# Data Analytics and Data Mining
## The effects of weather on agricoltural commodity price predictions



In [1]:
#Pip Packages
!pip install pmdarima
!pip install statsmodels==0.11.0

#Imports and settings
import numpy as np, pandas as pd
from statsmodels.graphics.tsaplots import plot_acf, plot_pacf
import matplotlib.pyplot as plt
import matplotlib.dates
from datetime import datetime
from statsmodels.tsa.stattools import adfuller
from statsmodels.tsa.arima_model import ARIMA
from statsmodels.tsa.stattools import acf #Metrics
import pmdarima as pm #Auto arima

#Settings
%config InlineBackend.figure_format='retina'



### Retrieve data from a private remote server

In [None]:
remote_host = 'https://www.ingmarzo.it/data/'
corn_data = pd.read_csv(remote_host + 'corn-data.csv', header=8, parse_dates=['date'])
soybean_data = pd.read_csv(remote_host + 'soybean-data.csv', header=8, parse_dates=['date'])
weather_data = pd.read_csv(remote_host + 'weather-data.csv', header=0, parse_dates=['DATE'])

## Data Cleaning

In [None]:
corn_data.rename(columns={' value': 'value'}, inplace=True) #bug on value fixed
weather_data.rename(columns={'DATE': 'date'}, inplace=True) #rename date column
corn_data['date'] = pd.to_datetime(corn_data['date'])  

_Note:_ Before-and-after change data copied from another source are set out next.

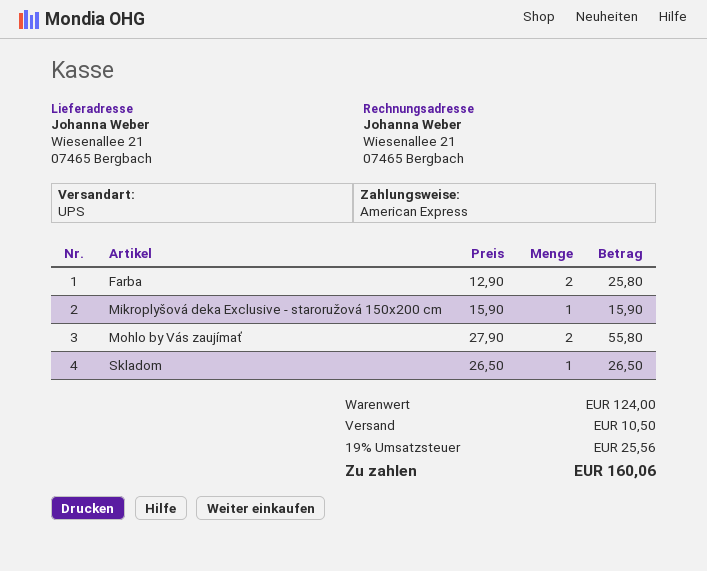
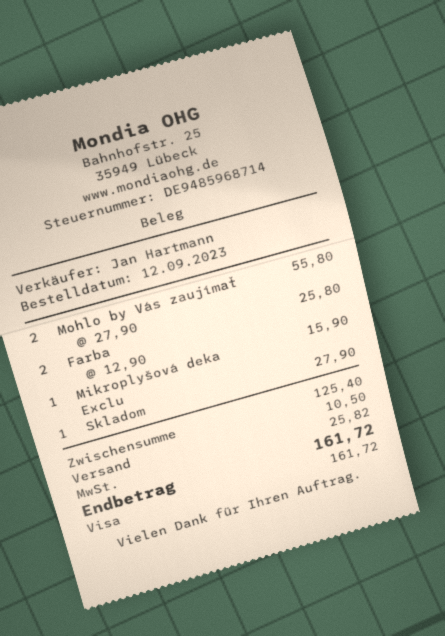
payment method: American Express -> Visa
Skladom: 1 x 26.50 = 26.50 -> 1 x 27.90 = 27.90
subtotal: 124.00 -> 125.40
tax: 25.56 -> 25.82
total: 160.06 -> 161.72

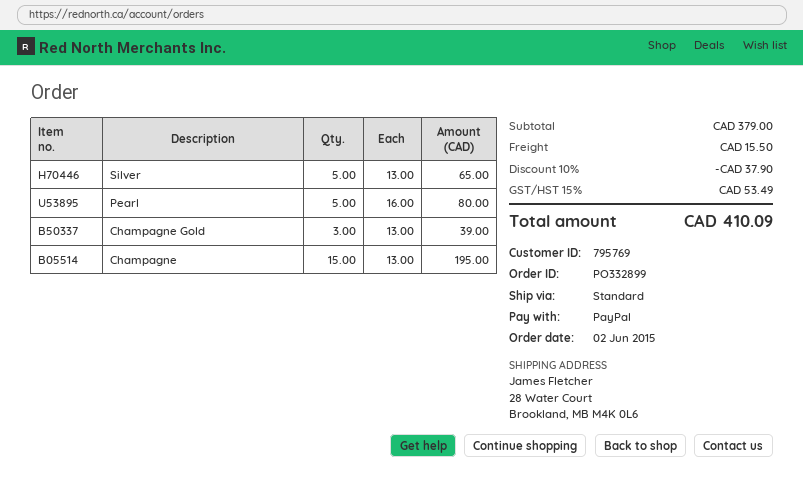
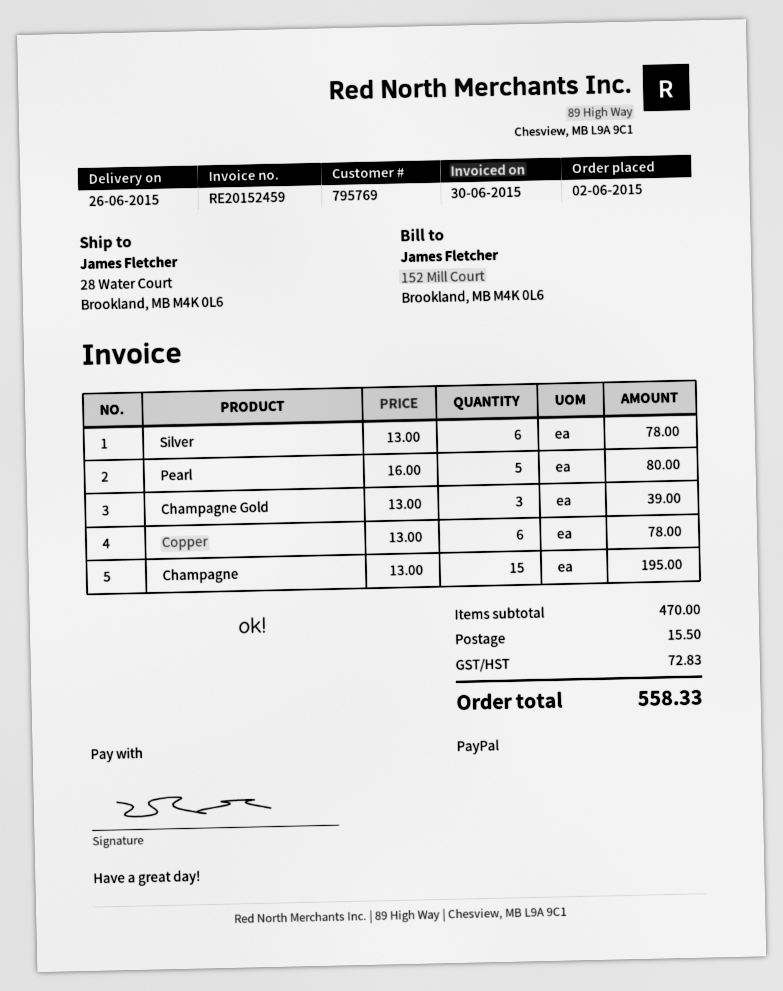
Silver: 5 x 13.00 = 65.00 -> 6 x 13.00 = 78.00
Copper: none -> 6 x 13.00 = 78.00
subtotal: 379.00 -> 470.00
discount: 10% = 37.90 -> none
tax: 53.49 -> 72.83
total: 410.09 -> 558.33

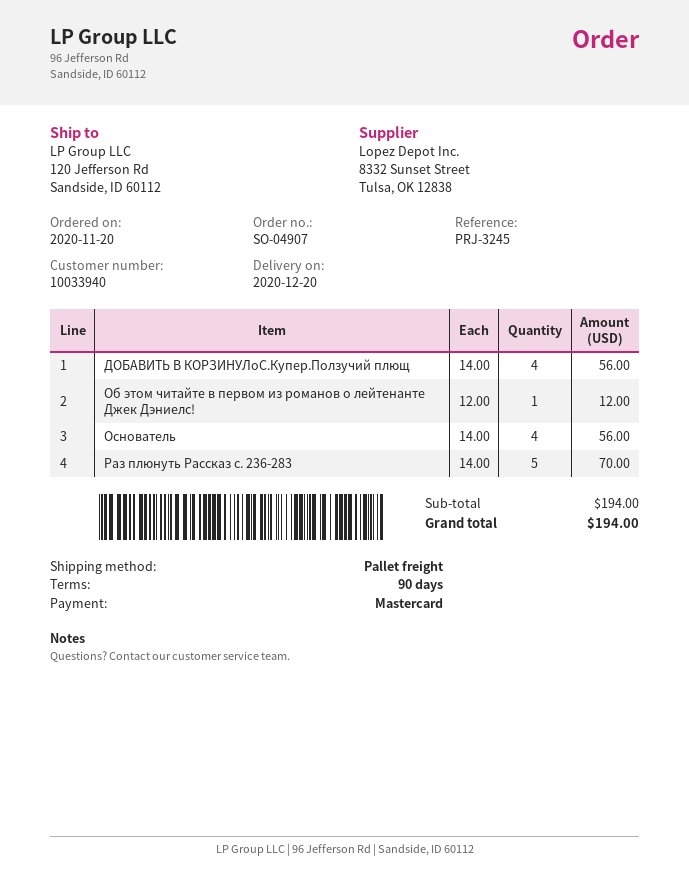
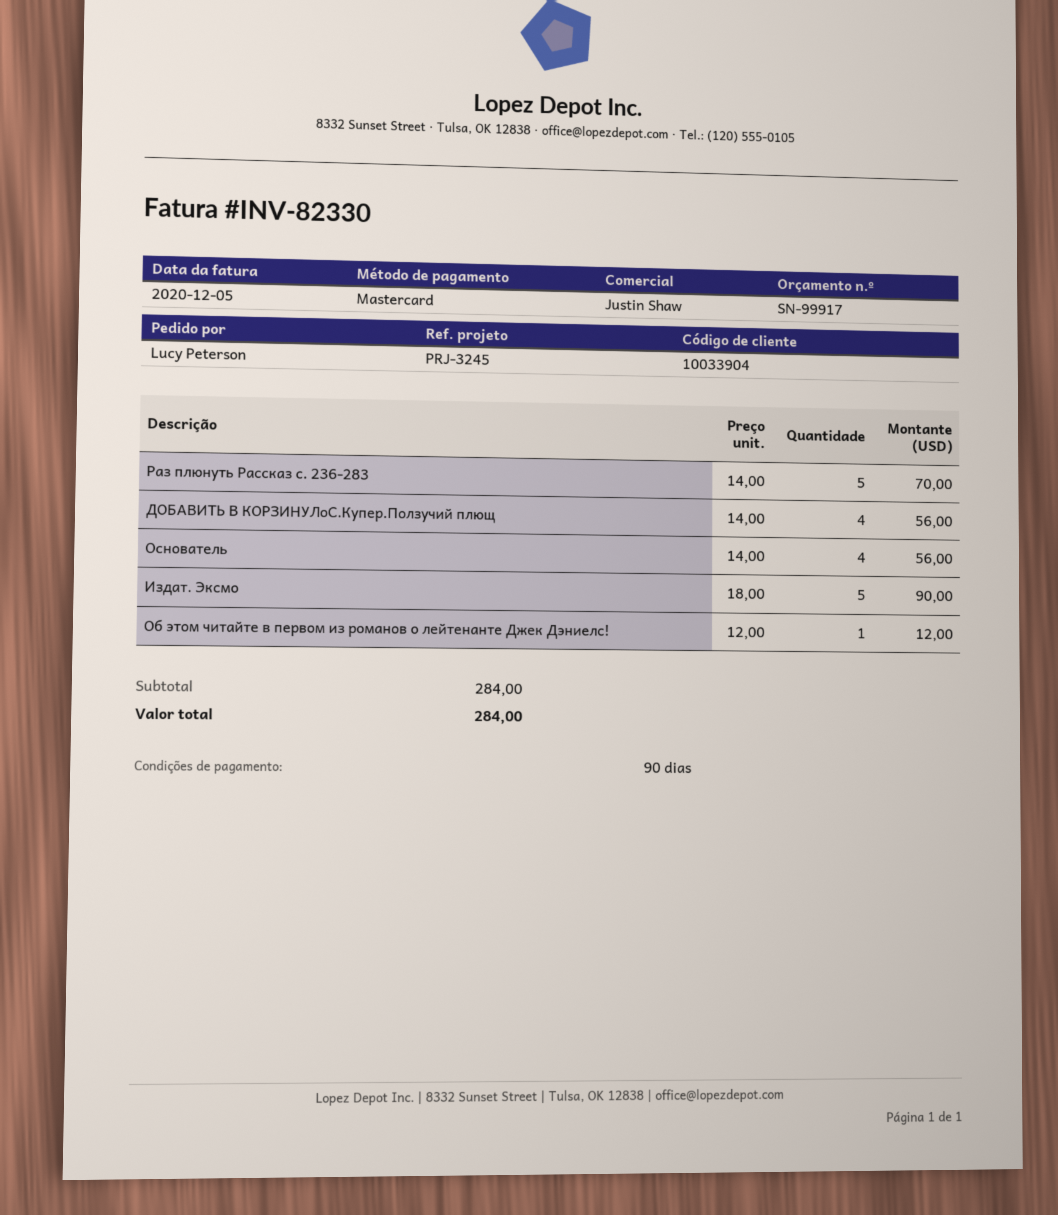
customer number: 10033940 -> 10033904
Издат. Эксмо: none -> 5 x 18.00 = 90.00
subtotal: 194.00 -> 284.00
total: 194.00 -> 284.00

start_date, end_date = '2011-01-01', '2015-01-01'
corn_date_filter = (corn_data['date'] > start_date) & (corn_data['date'] <= end_date)

corn_data_clean = corn_data.loc[corn_date_filter]

## Univariate Time Series Forecasting
Use only the past values of the time series to predict its future values.

---


**ARIMA** i.e. Auto Regressive Integrated Moving Average, is a class of models that analyses a time series based on its own previous values and can be used to anticipate future values. 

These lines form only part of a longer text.